* [AIM OF THE TASK] When you come to a picture, pass over it, and set down the entries below exactly.

* * * * * * *

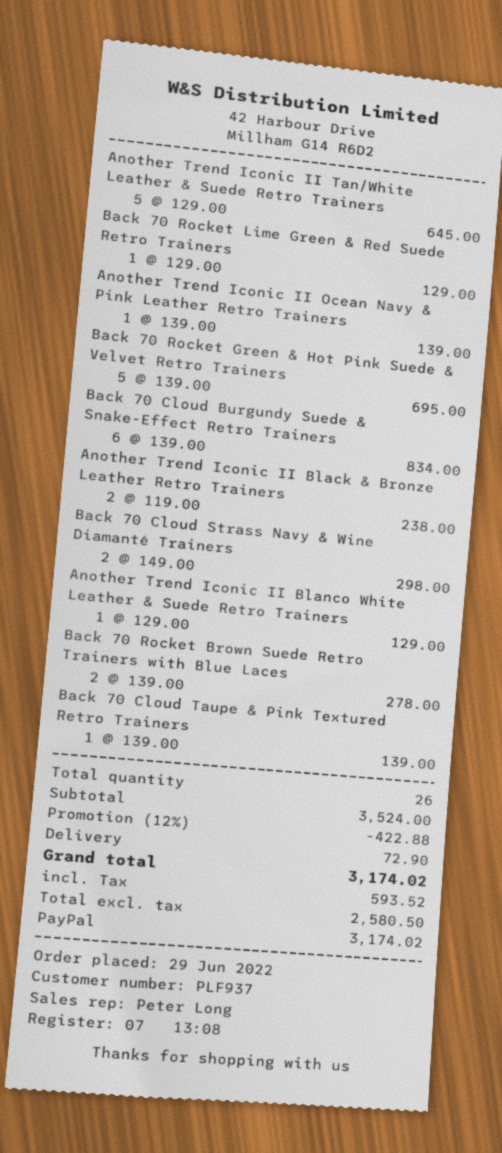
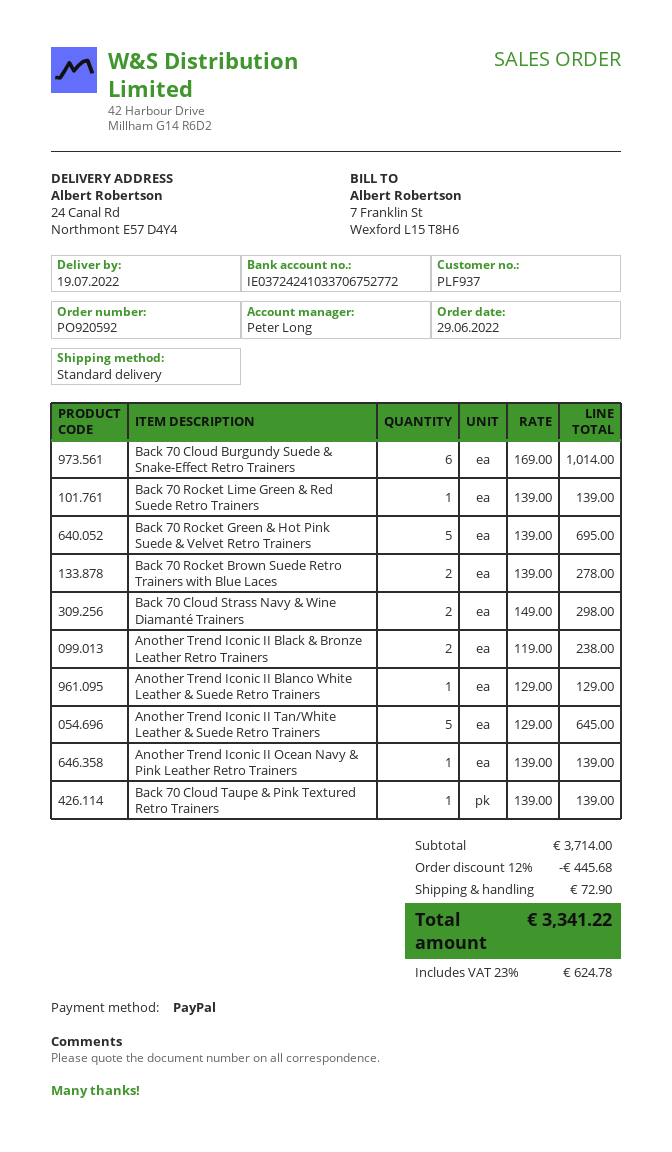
Back 70 Rocket Lime Green & Red Suede Retro Trainers: 1 x 129.00 = 129.00 -> 1 x 139.00 = 139.00
Back 70 Cloud Burgundy Suede & Snake-Effect Retro Trainers: 6 x 139.00 = 834.00 -> 6 x 169.00 = 1014.00
subtotal: 3524.00 -> 3714.00
discount: 12% = 422.88 -> 12% = 445.68
tax: 593.52 -> 624.78
total: 3174.02 -> 3341.22

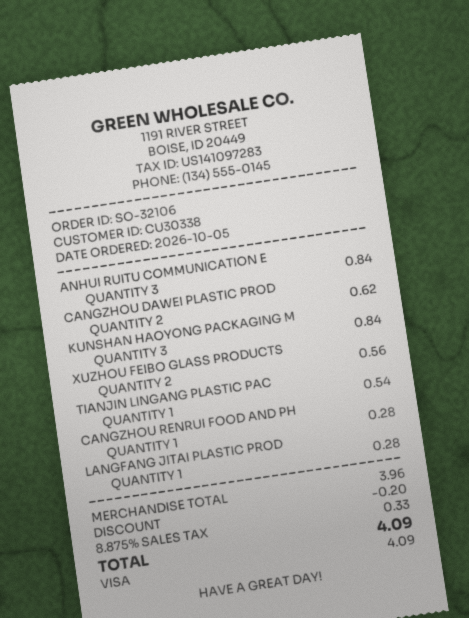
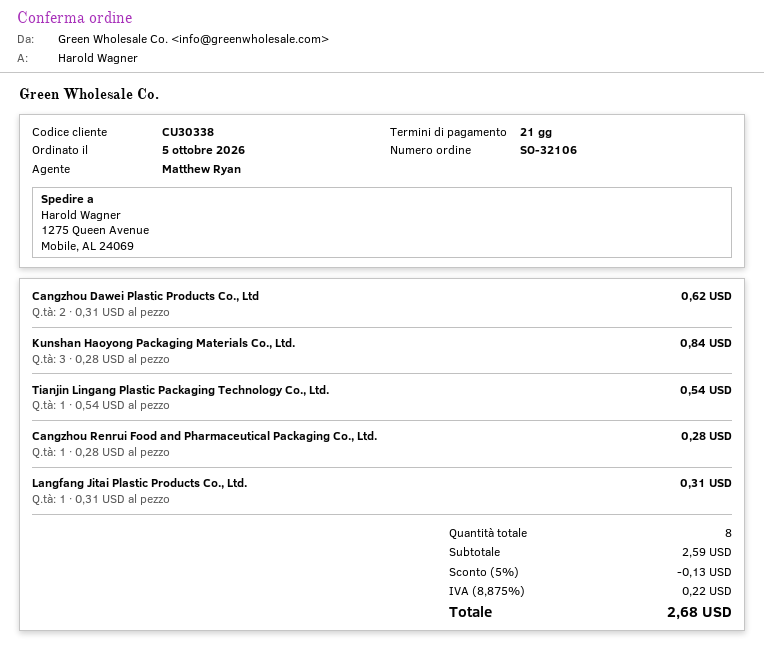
ANHUI RUITU COMMUNICATION E: 3 for 0.84 -> none
XUZHOU FEIBO GLASS PRODUCTS: 2 for 0.56 -> none
LANGFANG JITAI PLASTIC PROD: 1 for 0.28 -> 1 for 0.31
subtotal: 3.96 -> 2.59
discount: 0.20 -> 0.13
tax: 8.875% = 0.33 -> 8.875% = 0.22
total: 4.09 -> 2.68

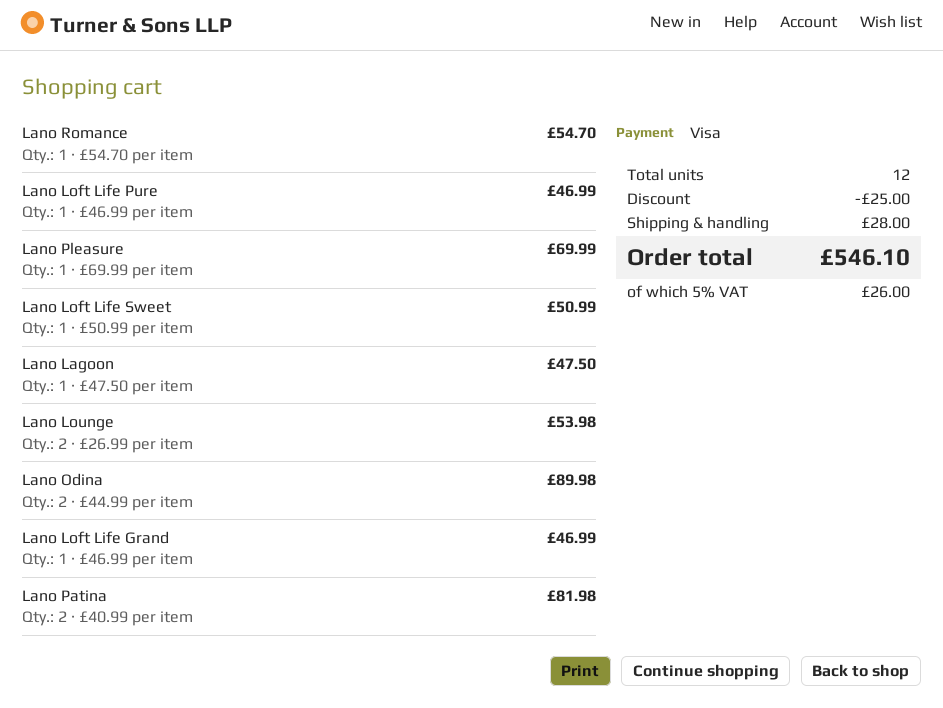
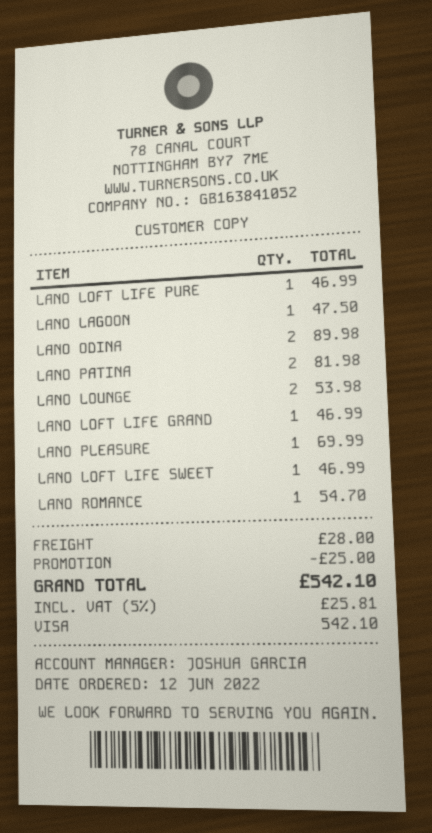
Lano Loft Life Sweet: 1 for 50.99 -> 1 for 46.99
tax: 5% = 26.00 -> 5% = 25.81
total: 546.10 -> 542.10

* * * * * * *

* [REPLY]
Back 70 Rocket Lime Green & Red Suede Retro Trainers: 1 x 129.00 = 129.00 -> 1 x 139.00 = 139.00
Back 70 Cloud Burgundy Suede & Snake-Effect Retro Trainers: 6 x 139.00 = 834.00 -> 6 x 169.00 = 1014.00
subtotal: 3524.00 -> 3714.00
discount: 12% = 422.88 -> 12% = 445.68
tax: 593.52 -> 624.78
total: 3174.02 -> 3341.22

ANHUI RUITU COMMUNICATION E: 3 for 0.84 -> none
XUZHOU FEIBO GLASS PRODUCTS: 2 for 0.56 -> none
LANGFANG JITAI PLASTIC PROD: 1 for 0.28 -> 1 for 0.31
subtotal: 3.96 -> 2.59
discount: 0.20 -> 0.13
tax: 8.875% = 0.33 -> 8.875% = 0.22
total: 4.09 -> 2.68

Lano Loft Life Sweet: 1 for 50.99 -> 1 for 46.99
tax: 5% = 26.00 -> 5% = 25.81
total: 546.10 -> 542.10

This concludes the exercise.